第29話恋敵

「佳織さんにいいところを見せたいッ!」


 威勢の良い声が屋上に響いた。

 昼休み。志文に呼び出された俺は屋上にて志文と政宗と昼食を摂っていた。そこで志文は突如として叫んだ。どうやら本日のお呼び出しの目的はそれらしい。


「上履き盗んだ奴が何言ってんだよ。大人しくしとけ」


「なんだよ、手伝ってくれる約束だろ?…それに、今回も策があるんだ」


「なんだ、今度は何盗むんだ?筆箱?ハンカチ?ジャージ?」


「だー!今回はなにも盗まねぇ!…強いて言うなら佳織さんの心、かな」


「「きっしょ」」


「うるせぇな!…近々あるだろ。球技大会」


 我が七星学園には三大行事というものが存在している。体育祭、文化祭、そして球技大会。一番最初にやってくるのが球技大会だ。

 クラスも変わり、初めての行事。ここで勝ったクラスは今年一年は安泰だと言われている。確かにここで活躍すれば少しは見る目が変わるかもしれない。


「そういやもうすぐだったな。でもお前球技得意だっけ?」


「得意不得意の話じゃない。これは愛の話さ」


「「きっしょ…」」


「いちいち引くなよお前ら!冗談じゃん!」


「いや、お前の場合ガチっぽくて…」


 前科がある以上、何をするにしても前提に前科がつきまとってくる。このクソ坊主は上履きを盗んだという窃盗があるのだから疑いの目があるのは当然だ。


「今度の球技大会、年度で初めての行事だ。そこで活躍すれば、少なからず俺の事を見てくれるはずだ!そうすれば、少しはお近づきに…」


「…どうだろうな」


 不意の俺の呟きに志文は首を傾げた。俺は「あぁ、いや」と付け加える。


「佳織ってさ、今までいろんな人から告白受けてきたわけじゃん?その中にはサッカー部のエースとか、全国常連の空手部とかいたわけだけど、そんな人には一切振り向かなかった。
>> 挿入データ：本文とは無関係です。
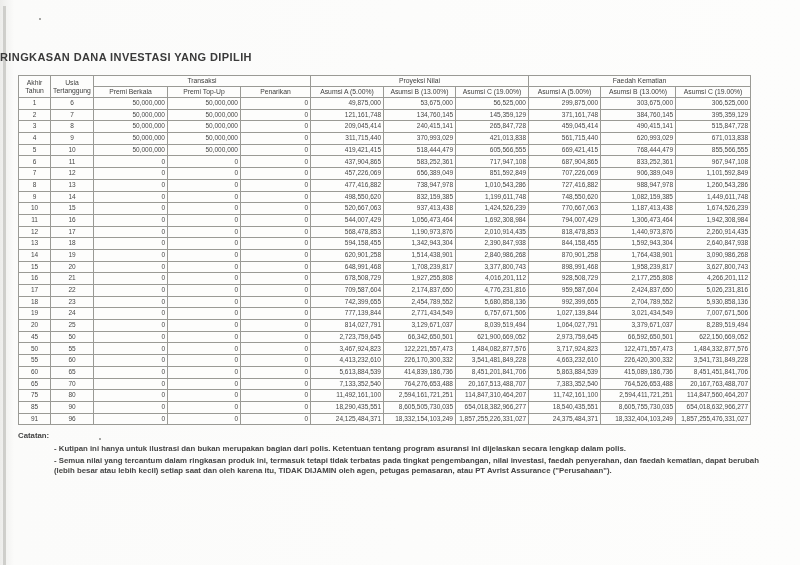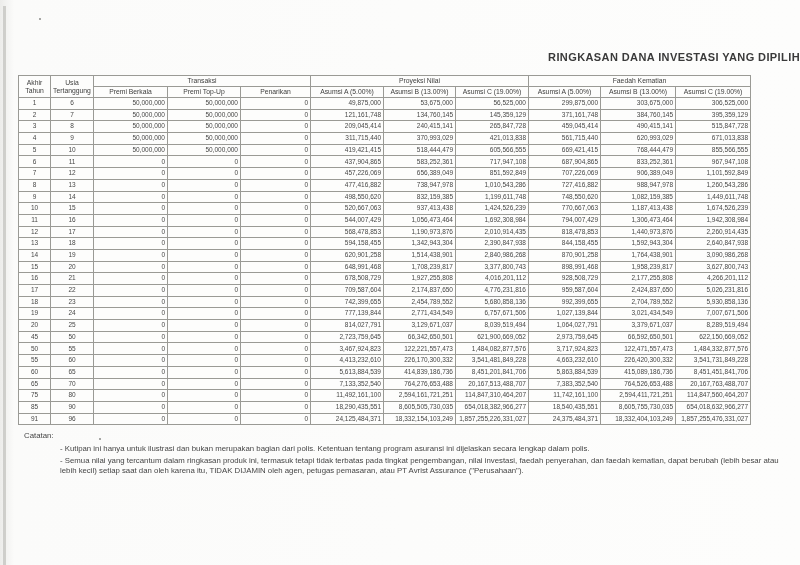--- a/index.html
+++ b/index.html
@@ -21,7 +21,7 @@
   .speck{position:absolute;background:#8b8b88;border-radius:50%;}
   .title{
     position:absolute;top:51px;left:0;width:800px;
-    text-align:right;
+    text-align:left;
     font-size:11px;font-weight:bold;letter-spacing:.4px;
     color:#3a3a3a;
   }

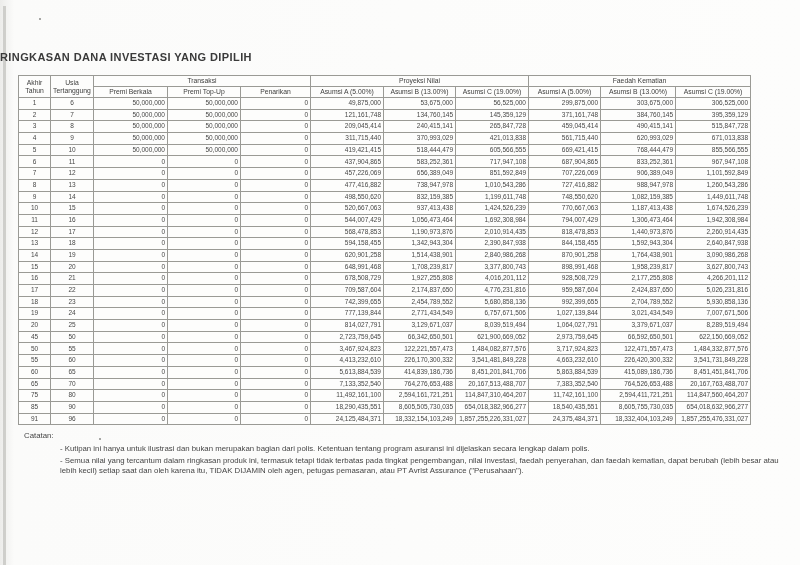--- a/index.html
+++ b/index.html
@@ -49,8 +49,8 @@
   td.c-center{text-align:center;}
   td.c-num{text-align:right;padding-right:4px;}
   .notes{
-    position:absolute;left:24px;top:431px;width:762px;
-    font-size:7.8px;color:#454545;line-height:1.32;
+    position:absolute;left:18px;top:431px;width:762px;
+    font-size:7.8px;color:#454545;line-height:1.32;font-weight:bold;
   }
   .notes .label{margin-bottom:3px;}
   .notes .item{margin-bottom:1px;margin-left:36px;}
一時の行事での活躍如きで振り向かせることなんてできるのかなって」


 説明の後の沈黙は暗に同意を表していたのだろう。

 佳織は例えるならば難攻不落の城塞。フレンドリーな性格の裏には誰も寄せ付けない鉄壁の守りが存在する。攻略は不可能に近い。そんな相手を前に行事での一時の活躍など、風前の灯火に近いと思えた。


「…確かに。活躍するだけってのは弱いかもな。それ以前に本人の好みもあるだろうし」


「坊主は流石にな…」


「そこは後でなんとでもなる!問題はどうやって振り向かせるか…」


 不可能性を説明した後でも志文のやる気は俄然収まる気配を見せなかった。恋する人間とは実に愚かであり、盲目的である。無謀な戦いにでさえも構わず向かっていく。これが恋なのだと俺はここで悟る。一度は囚われたその盲目に俺は憐れんでいたようにも思える。


「まぁ無理だな。あんな高値の花、特別ななにかが無い限りは振り向かせるのは。…ただの活躍じゃ、の話だがな」


「回りくどいぞ正宗。何が言いたい?」


「優勝だ」


 確信めいた一言に志文だけではなく俺すらも驚きの色を見せた。


「振り向かせるにはまず活躍するだけじゃ叶わないだろう。そこになにか心を突き動かすようなドラマや情動がなければダメだ。そのためには、大活躍しての優勝。それが必須条件だ」


「…確かに、大活躍して優勝なんてすれば少なからず注目はされるだろうな。そこから気を引けるかはお前にかかってるけど」


「優勝、か。果てしなく遠い目標だな。…よし、そうと決まれば今から練習だ!」


 愚かな程の輝く志文の瞳は希望に満ちていた。もとより無理な綱渡り。可能性が存在しているだけまだマシだと考えているのかもしれない。


「…やる気みたいだな」


「こんなことで折れてたら上履き窃盗なんてしねーだろ。…まったく、厄介なことに首突っ込んじまったなぁ零」


「まったくだよ。…あいつ、なんであんなに諦めないんだろうな」


「恋ゆえの盲目って奴だ。お前と一緒だよ」


「うっせーな…」


 志文に協力することを承諾してしまった事を後悔しながら屋上を後にした。